(Data listing Opens)
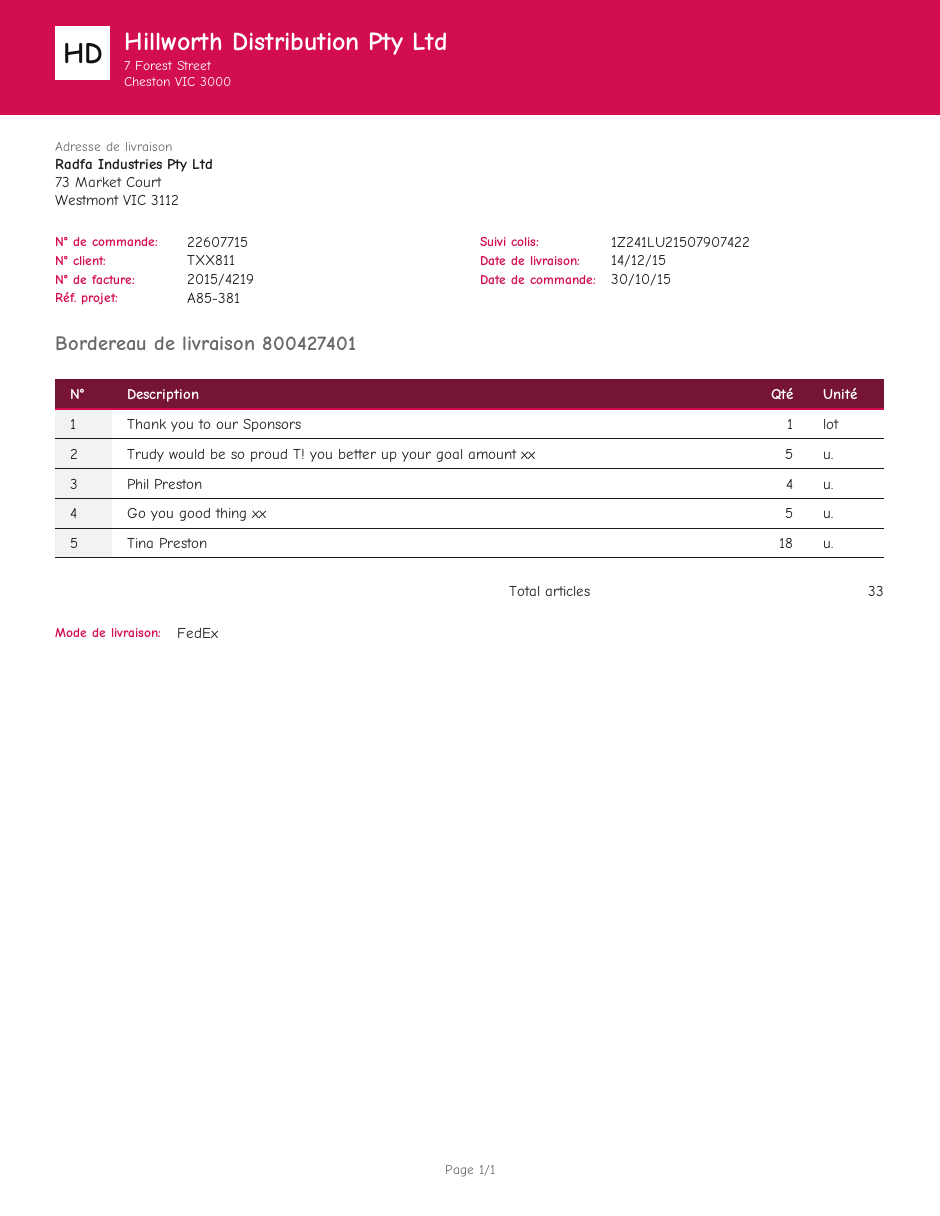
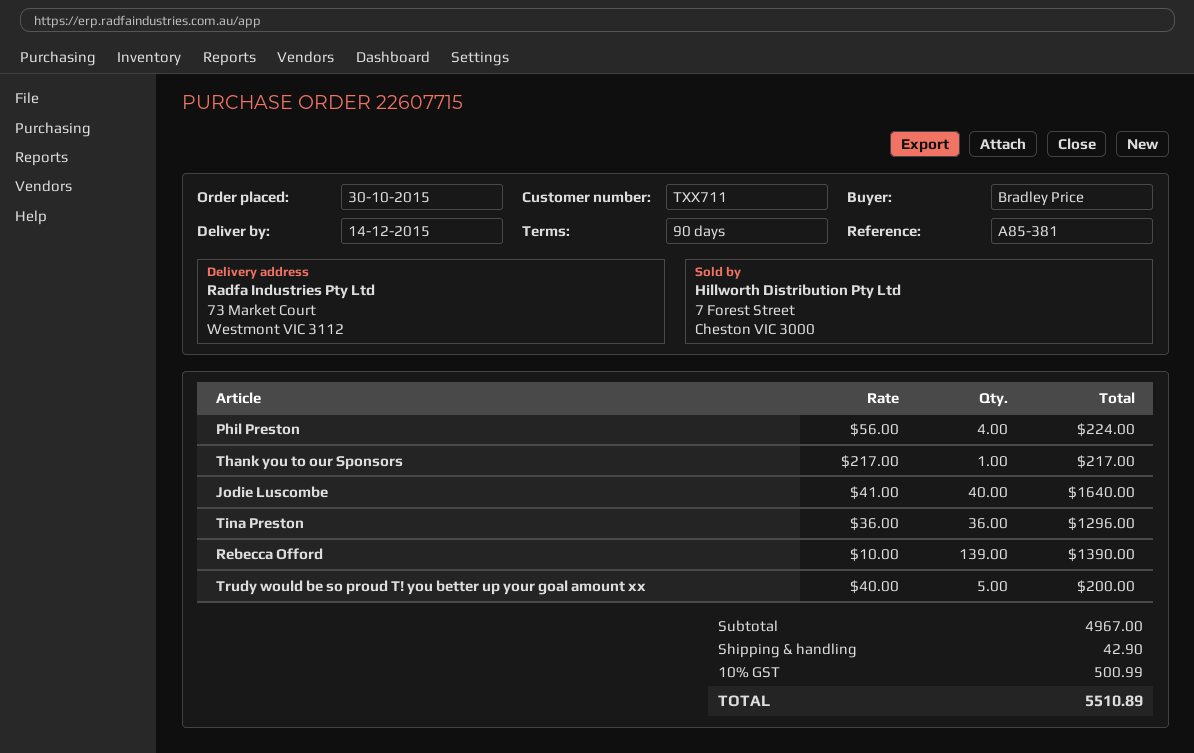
customer number: TXX811 -> TXX711
Go you good thing xx: 5 -> none
Tina Preston: 18 -> 36
Jodie Luscombe: none -> 40
Rebecca Offord: none -> 139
(Data listing Closes)
• [Instructions to follow] In the records, which lines use the word "none"? Report them.

• [Written solution]
Go you good thing xx: 5 -> none
Jodie Luscombe: none -> 40
Rebecca Offord: none -> 139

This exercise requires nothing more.